I kept fit throughout my first pregnancy with prenatal yoga and ate healthily. I practised hypnobirthing every day and attended countless antenatal courses. So when labour pains hit me like knifing spasms so strong that they caused me to break the tap on my bath tub, I was immediately concerned that none of my preparations were going to be enough to see me through. At 4cm dilated I arrived at hospital and made what I thought was a pragmatic decision to ditch my planned water birth and head straight to delivery suite for an epidural. The pain was unbearable and I was panicking. My husband stood back, an inexperienced labour partner who had no real idea how to help me regain a sense of control.

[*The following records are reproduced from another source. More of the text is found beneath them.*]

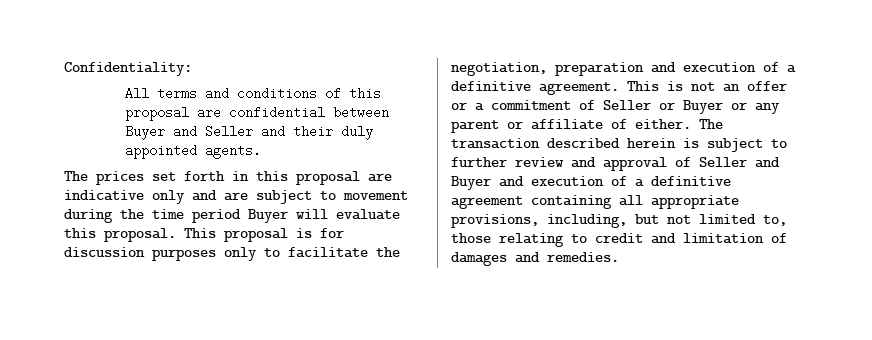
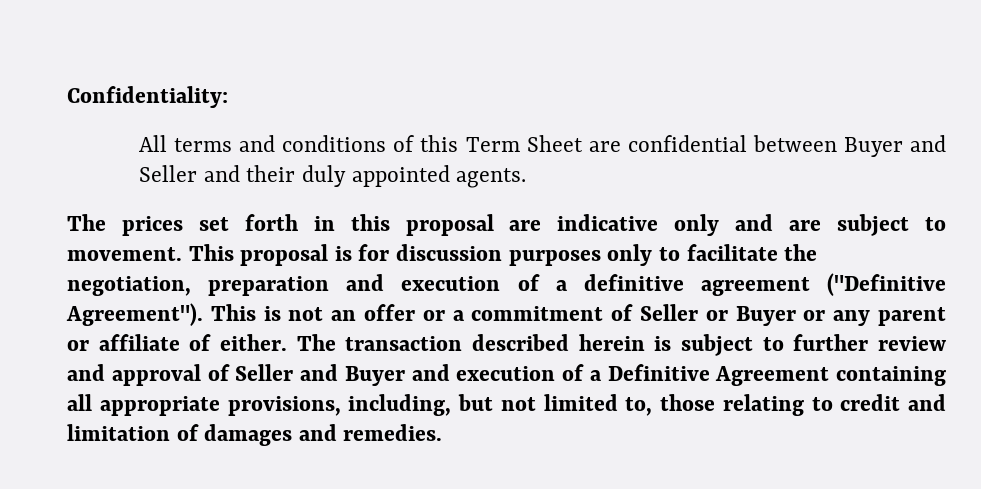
- All terms and conditions of this proposal are confidential between Buyer and Seller and their duly appointed agents.
+ All terms and conditions of this Term Sheet are confidential between Buyer and Seller and their duly appointed agents.
- The prices set forth in this proposal are indicative only and are subject to movement during the time period Buyer will evaluate this proposal.
+ The prices set forth in this proposal are indicative only and are subject to movement.
- This proposal is for discussion purposes only to facilitate the negotiation, preparation and execution of a definitive agreement.
+ This proposal is for discussion purposes only to facilitate the negotiation, preparation and execution of a definitive agreement ("Definitive Agreement").
- The transaction described herein is subject to further review and approval of Seller and Buyer and execution of a definitive agreement containing all appropriate provisions, including, but not limited to, those relating to credit and limitation of damages and remedies.
+ The transaction described herein is subject to further review and approval of Seller and Buyer and execution of a Definitive Agreement containing all appropriate provisions, including, but not limited to, those relating to credit and limitation of damages and remedies.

The epidural calmed me down for a few hours until intense and relentless back pain started up. Being numb from the waist down meant I couldn’t realign my position, which felt the most natural thing to do. Later I learned the back pain was caused by my son turning back to back and that is how he continued to lie for many hours as my back pain grew to unbearable levels. There were limited other pain relief options and I cried out for a caesarean section, realising that his awkward position and my stalling contractions could be indicative of the need for an instrumental delivery. The doctor tried to talk me out of a c section and asked me what I was scared of. ‘Perineal trauma’ I cried. ‘There is no indication you are at risk of that’ was her reply – her shortsightedness has haunted me ever since.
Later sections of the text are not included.